* GOAL OF THE EXERCISE: Give back all of the data exactly. Leave nothing out.
[GIVEN INFORMATION Boundary: Start]
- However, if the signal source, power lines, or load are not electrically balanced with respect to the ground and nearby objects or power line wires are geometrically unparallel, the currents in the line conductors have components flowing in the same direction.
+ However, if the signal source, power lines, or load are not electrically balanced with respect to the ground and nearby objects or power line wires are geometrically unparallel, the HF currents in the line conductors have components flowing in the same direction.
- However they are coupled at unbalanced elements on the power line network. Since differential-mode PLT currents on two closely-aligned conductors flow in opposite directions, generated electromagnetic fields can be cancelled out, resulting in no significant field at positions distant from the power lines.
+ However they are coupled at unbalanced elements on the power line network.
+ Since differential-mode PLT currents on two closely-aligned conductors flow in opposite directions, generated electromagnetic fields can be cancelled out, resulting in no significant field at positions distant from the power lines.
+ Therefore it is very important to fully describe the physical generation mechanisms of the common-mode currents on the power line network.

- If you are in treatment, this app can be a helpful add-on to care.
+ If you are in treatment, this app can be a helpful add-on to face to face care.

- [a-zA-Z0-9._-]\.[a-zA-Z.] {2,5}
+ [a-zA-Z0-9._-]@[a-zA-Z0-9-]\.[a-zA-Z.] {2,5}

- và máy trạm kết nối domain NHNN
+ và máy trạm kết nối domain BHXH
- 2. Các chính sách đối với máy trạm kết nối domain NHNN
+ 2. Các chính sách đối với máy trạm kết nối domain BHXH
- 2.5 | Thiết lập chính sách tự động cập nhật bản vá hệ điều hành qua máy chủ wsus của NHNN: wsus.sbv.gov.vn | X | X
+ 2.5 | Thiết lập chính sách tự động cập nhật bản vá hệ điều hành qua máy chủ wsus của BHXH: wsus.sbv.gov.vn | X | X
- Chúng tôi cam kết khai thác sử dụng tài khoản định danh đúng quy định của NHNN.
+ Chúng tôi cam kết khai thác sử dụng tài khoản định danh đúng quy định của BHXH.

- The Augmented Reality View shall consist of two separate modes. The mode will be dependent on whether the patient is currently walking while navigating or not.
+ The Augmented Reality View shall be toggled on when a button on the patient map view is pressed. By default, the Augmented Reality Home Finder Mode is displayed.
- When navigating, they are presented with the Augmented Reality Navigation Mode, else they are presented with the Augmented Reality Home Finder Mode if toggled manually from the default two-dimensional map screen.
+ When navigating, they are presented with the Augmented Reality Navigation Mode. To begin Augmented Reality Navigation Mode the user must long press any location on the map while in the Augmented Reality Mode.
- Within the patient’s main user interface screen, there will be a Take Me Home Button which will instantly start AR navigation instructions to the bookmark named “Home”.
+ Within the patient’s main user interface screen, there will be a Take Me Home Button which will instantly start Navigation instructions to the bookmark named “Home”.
[GIVEN INFORMATION Boundary: End]
* RESULT OF THE EXERCISE:
- However, if the signal source, power lines, or load are not electrically balanced with respect to the ground and nearby objects or power line wires are geometrically unparallel, the currents in the line conductors have components flowing in the same direction.
+ However, if the signal source, power lines, or load are not electrically balanced with respect to the ground and nearby objects or power line wires are geometrically unparallel, the HF currents in the line conductors have components flowing in the same direction.
- However they are coupled at unbalanced elements on the power line network. Since differential-mode PLT currents on two closely-aligned conductors flow in opposite directions, generated electromagnetic fields can be cancelled out, resulting in no significant field at positions distant from the power lines.
+ However they are coupled at unbalanced elements on the power line network.
+ Since differential-mode PLT currents on two closely-aligned conductors flow in opposite directions, generated electromagnetic fields can be cancelled out, resulting in no significant field at positions distant from the power lines.
+ Therefore it is very important to fully describe the physical generation mechanisms of the common-mode currents on the power line network.

- If you are in treatment, this app can be a helpful add-on to care.
+ If you are in treatment, this app can be a helpful add-on to face to face care.

- [a-zA-Z0-9._-]\.[a-zA-Z.] {2,5}
+ [a-zA-Z0-9._-]@[a-zA-Z0-9-]\.[a-zA-Z.] {2,5}

- và máy trạm kết nối domain NHNN
+ và máy trạm kết nối domain BHXH
- 2. Các chính sách đối với máy trạm kết nối domain NHNN
+ 2. Các chính sách đối với máy trạm kết nối domain BHXH
- 2.5 | Thiết lập chính sách tự động cập nhật bản vá hệ điều hành qua máy chủ wsus của NHNN: wsus.sbv.gov.vn | X | X
+ 2.5 | Thiết lập chính sách tự động cập nhật bản vá hệ điều hành qua máy chủ wsus của BHXH: wsus.sbv.gov.vn | X | X
- Chúng tôi cam kết khai thác sử dụng tài khoản định danh đúng quy định của NHNN.
+ Chúng tôi cam kết khai thác sử dụng tài khoản định danh đúng quy định của BHXH.

- The Augmented Reality View shall consist of two separate modes. The mode will be dependent on whether the patient is currently walking while navigating or not.
+ The Augmented Reality View shall be toggled on when a button on the patient map view is pressed. By default, the Augmented Reality Home Finder Mode is displayed.
- When navigating, they are presented with the Augmented Reality Navigation Mode, else they are presented with the Augmented Reality Home Finder Mode if toggled manually from the default two-dimensional map screen.
+ When navigating, they are presented with the Augmented Reality Navigation Mode. To begin Augmented Reality Navigation Mode the user must long press any location on the map while in the Augmented Reality Mode.
- Within the patient’s main user interface screen, there will be a Take Me Home Button which will instantly start AR navigation instructions to the bookmark named “Home”.
+ Within the patient’s main user interface screen, there will be a Take Me Home Button which will instantly start Navigation instructions to the bookmark named “Home”.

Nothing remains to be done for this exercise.